Merlin s’approcha et dit : « Si tu m’en croyais, tu
redonnerais cette épée à la jeune fille, et tu t’en irais bienheureux de ton exploit !
– Non ! s’écria Balin avec force. Ce que j’ai dit est dit, je prends l’épée,
dût-il m’en coûter la vie ! » Et, s’adressant à son écuyer, il ajouta :
« Apporte-moi mes armes et prépare mon cheval ! Je ne veux pas rester
plus longtemps dans cette cour où j’ai bien vu dans quel mépris on tient les
hommes de mérite s’ils ont le malheur d’être pauvres et sans renom ! »
L’écuyer partit aussitôt exécuter ses ordres. Le roi Arthur était tout confus
de ce qui venait de se passer. Il alla vers Balin et lui dit : « Seigneur
chevalier, pardonne-nous notre manque de courtoisie. Je suis tout prêt à t’en
faire réparation de la façon que tu jugeras bonne. Tout ce que tu me demanderas,
je te le donnerai si je le peux et si cela n’est pas contraire à mon honneur ni
à celui de mes compagnons. Ne sois pas aigri par des paroles blessantes qui ont
pu t’être adressées sans méchanceté véritable, et viens prendre ta place à la
Table Ronde.
— Jamais je ne reviendrai sur ce que j’ai dit, répondit
simplement Balin, et aucun présent, aucun honneur ne pourra me faire changer d’avis. »
Merlin s’approcha et lui dit : « Tu as grand tort, car cette aventure
tournera mal non seulement pour toi, mais pour tous ceux du royaume ! – Je
n’ai pas besoin de tes conseils », répliqua Balin. Et, sans plus attendre,
il partit sans prendre congé, ni du roi ni de tous ceux qui se trouvaient là. Mais
il n’était pas plus tôt sorti qu’une femme fit son apparition dans la salle, montée
sur un cheval pie. Sans descendre de sa monture, elle s’écria à l’adresse du
roi : « Arthur, tu me dois une récompense, car je suis celle qui te
donna de l’eau dans la grande lande, alors que tu étais assoiffé, en compagnie
de Kaï et de Bedwyr. T’en souvient-il ? Cette récompense que tu me dois, je
te la réclame devant tous les chevaliers ici présents ! » Arthur
regarda attentivement la femme et la reconnut. « C’est juste, dit-il, que
demandes-tu ? Si je le peux, tu obtiendras satisfaction. – Je veux, dit la
femme, la tête de la jeune fille qui vient d’apporter l’épée, ou bien celle du
chevalier qui a réussi à la détacher. Et sais-tu pourquoi je te fais une telle
demande ? Parce que ce chevalier a tué un de mes frères, homme de grand
mérite et bon chevalier, et parce que cette jeune fille a fait tuer mon père
autrefois. Je veux être vengée de l’un ou de l’autre, et c’est à toi de choisir. »
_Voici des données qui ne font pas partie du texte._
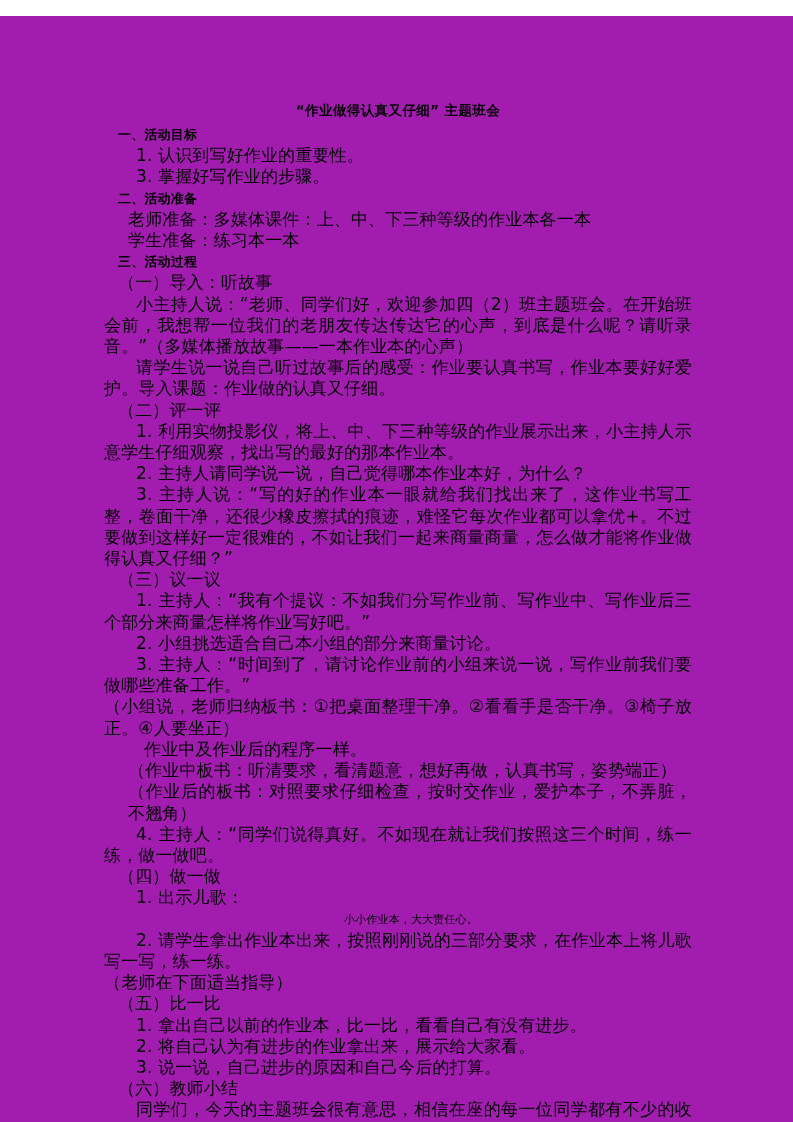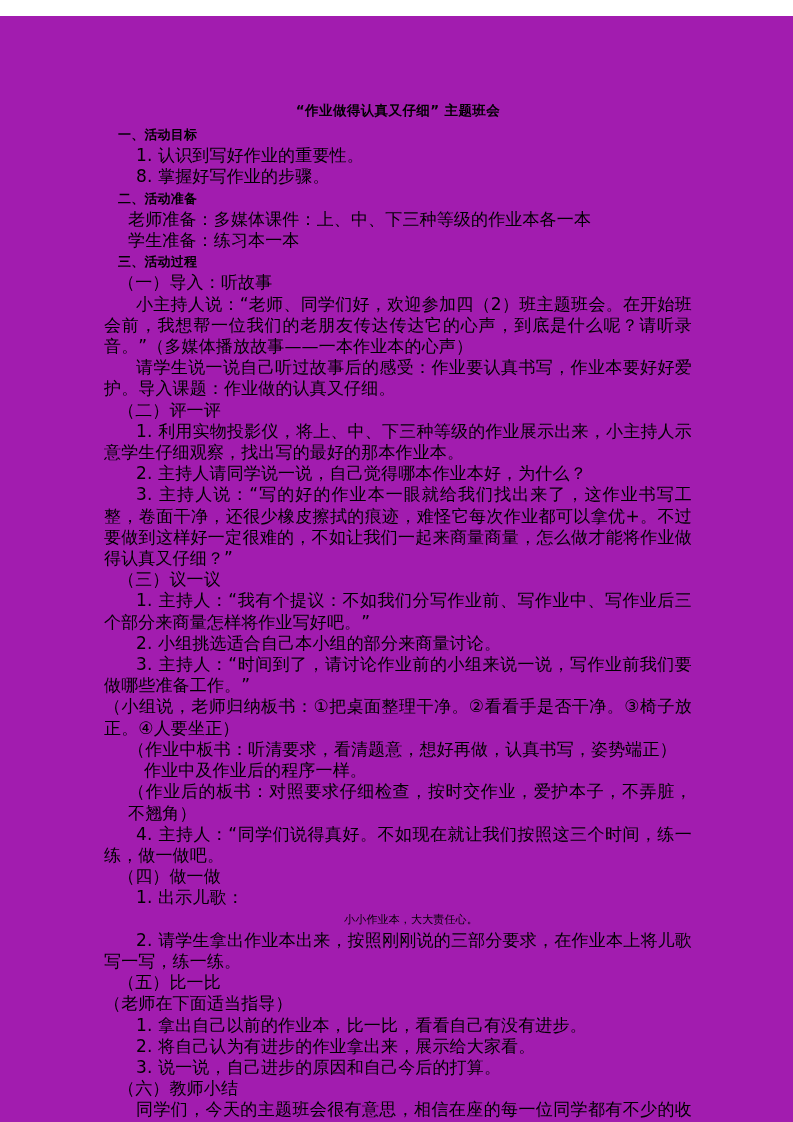"8. 掌握好写作业的步骤。" div.para { text: 8 -> 3 }
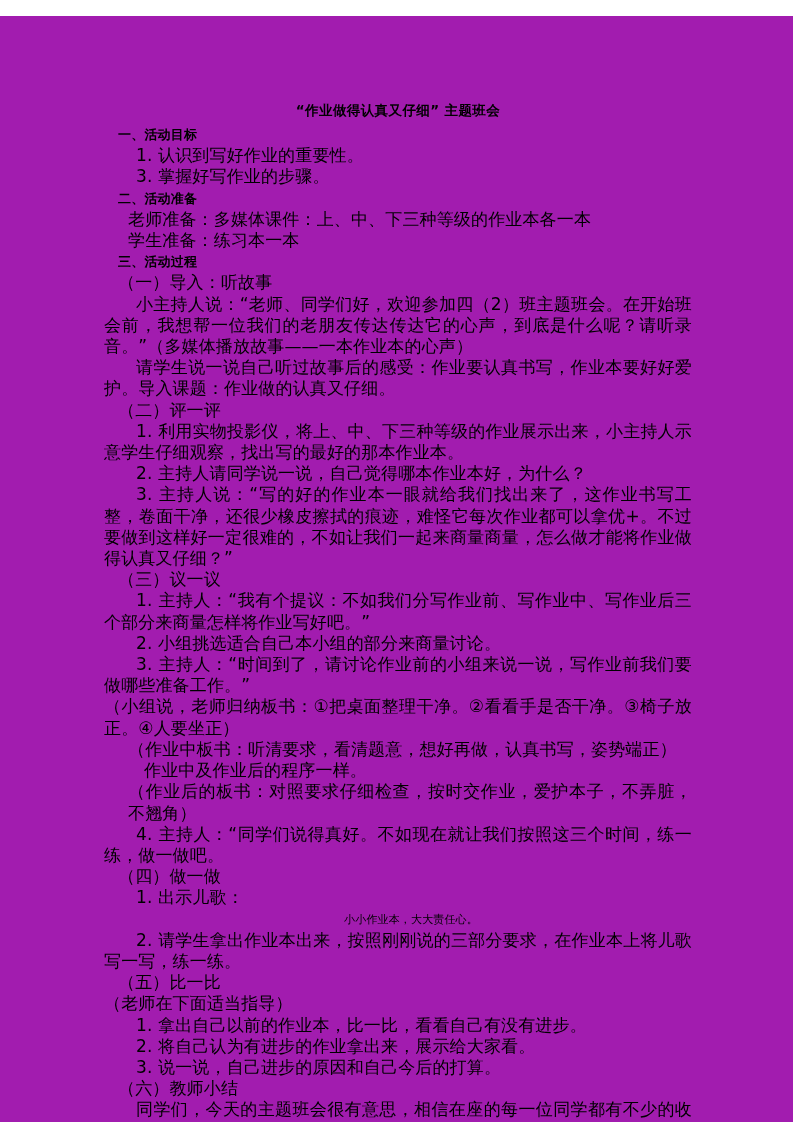"（作业中板书：听清要求，看清题意，想好再做，认真书写，姿势端正）" div.para { order: before "作业中及作业后的程序一样。" -> after "作业中及作业后的程序一样。" }
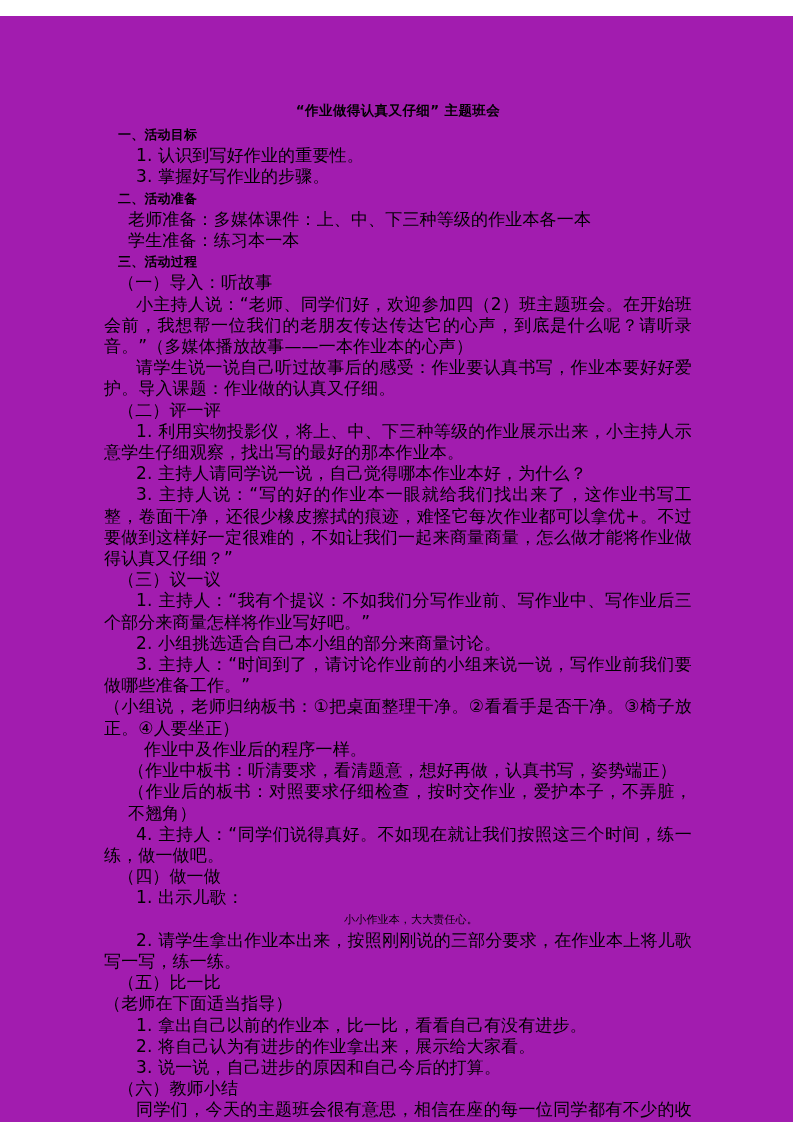"（五）比一比" div.para { order: before "（老师在下面适当指导）" -> after "（老师在下面适当指导）" }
L’assistance fut effrayée du ton véhément qu’avait pris la
femme en présentant cette demande pour le moins surprenante. « Dame, dit
Arthur, je t’en supplie, au nom de Dieu, demande-moi autre chose ! Je me
conduirais de façon détestable en te donnant satisfaction, car ni moi ni ceux
qui sont ici n’avons quelque raison de nous plaindre de ce chevalier ou de
cette jeune fille ! – Il en sera pourtant ainsi », s’obstina la femme.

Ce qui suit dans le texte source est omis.